1990-12-30 19:00:00 -21.707789 64.072338 -11.145605 257.818130 0.244446 0.246048 0.264557 0.000062 137160.0 -0.000774
1990-12-30 20:00:00 -21.707789 64.072338 -10.969962 258.685898 0.244370 0.245972 0.264374 0.000062 137160.0 -0.000778
1990-12-30 21:00:00 -21.707789 64.072338 -10.729712 259.601089 0.244278 0.245895 0.264175 0.000062 137160.0 -0.000776
1990-12-30 22:00:00 -21.707789 64.072338 -10.529898 260.376083 0.244247 0.245819 0.263992 0.000062 137160.0 -0.000770
1990-12-30 23:00:00 -21.707789 64.072338 -10.341437 261.098175 0.244247 0.245728 0.263824 0.000062 137160.0 -0.000761

8736 rows × 10 columns

fig, ax = plt.subplots()
ax.plot(df['temperature_2m'])

fig, ax = plt.subplots()
ax.plot(df['total_precipitation'])

14.1 smoothing

Make the following graphs:

  1. A line plot of the temperature in Reykjavík, Iceland from January 1st to December 31st, 1990.
  2. Make a smoothed temperature line on top of this, using varying window sizes.
  3. Make a new graph, now use rolling together with other functions.

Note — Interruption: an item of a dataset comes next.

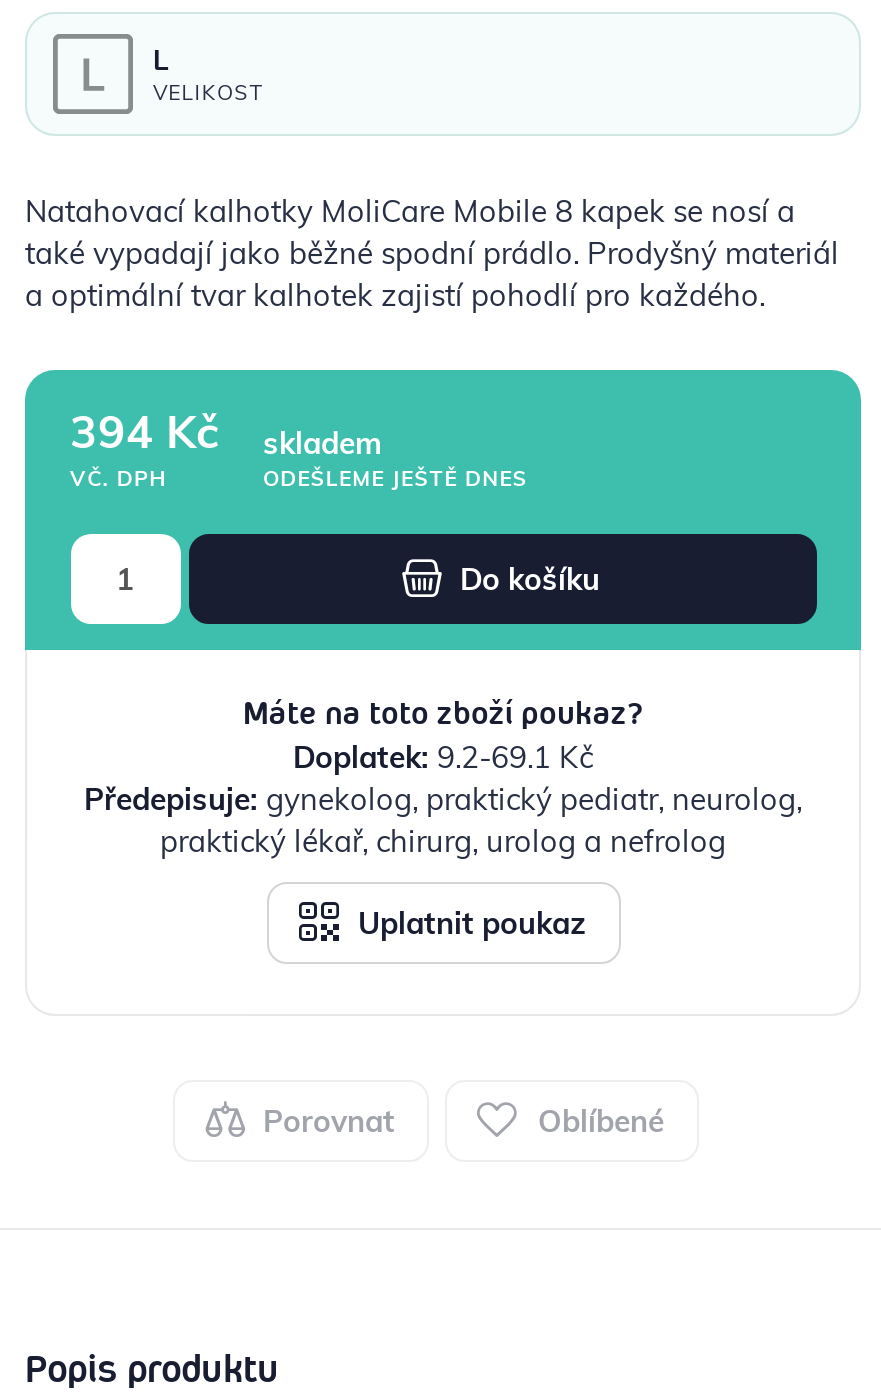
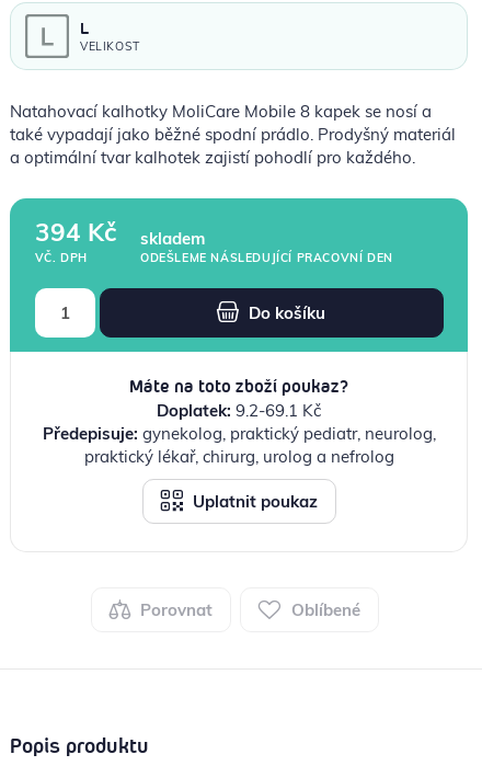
[263,463,528,491] ODEŠLEME JEŠTĚ DNES -> [140,249,393,265] ODEŠLEME NÁSLEDUJÍCÍ PRACOVNÍ DEN

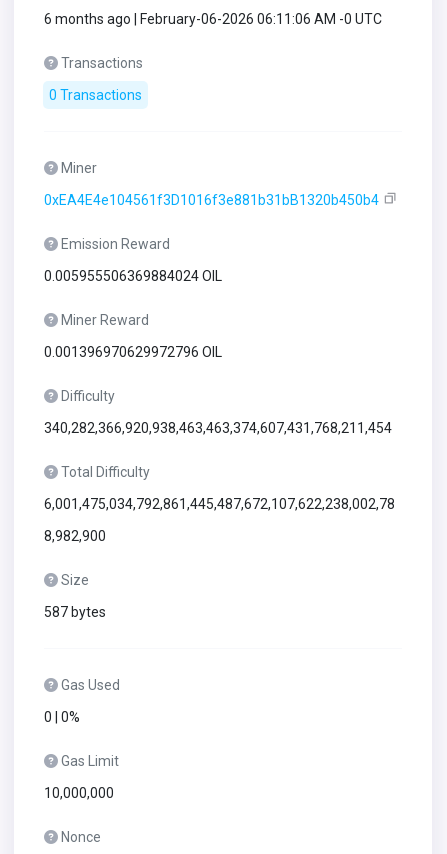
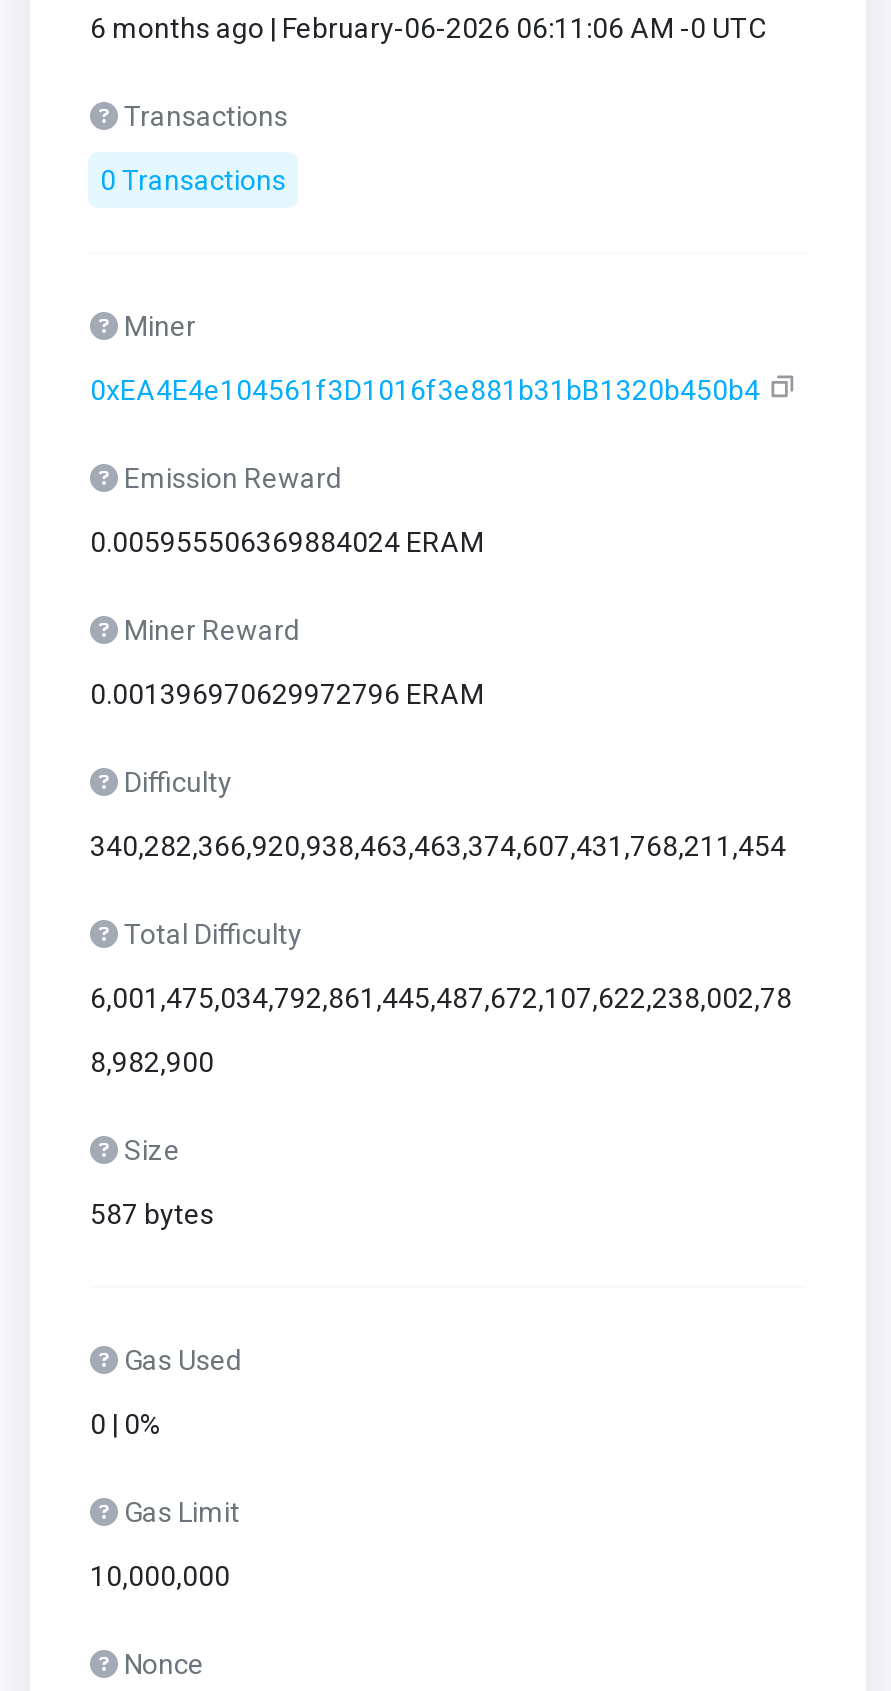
[44,268,222,284] 0.005955506369884024 OIL -> [90,526,484,558] 0.005955506369884024 ERAM
[44,344,222,360] 0.001396970629972796 OIL -> [90,678,484,710] 0.001396970629972796 ERAM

Plot the mean, min and max temperatures.

14.2 custom function

Write the following custom functions: 1. receives as an argument a temperature dataframe column, and returns the number of rows inside this column that are below 0 degrees. 1. receives as an argument a temperature dataframe column, and returns the fraction of time inside this column where temperature is below 0 degrees.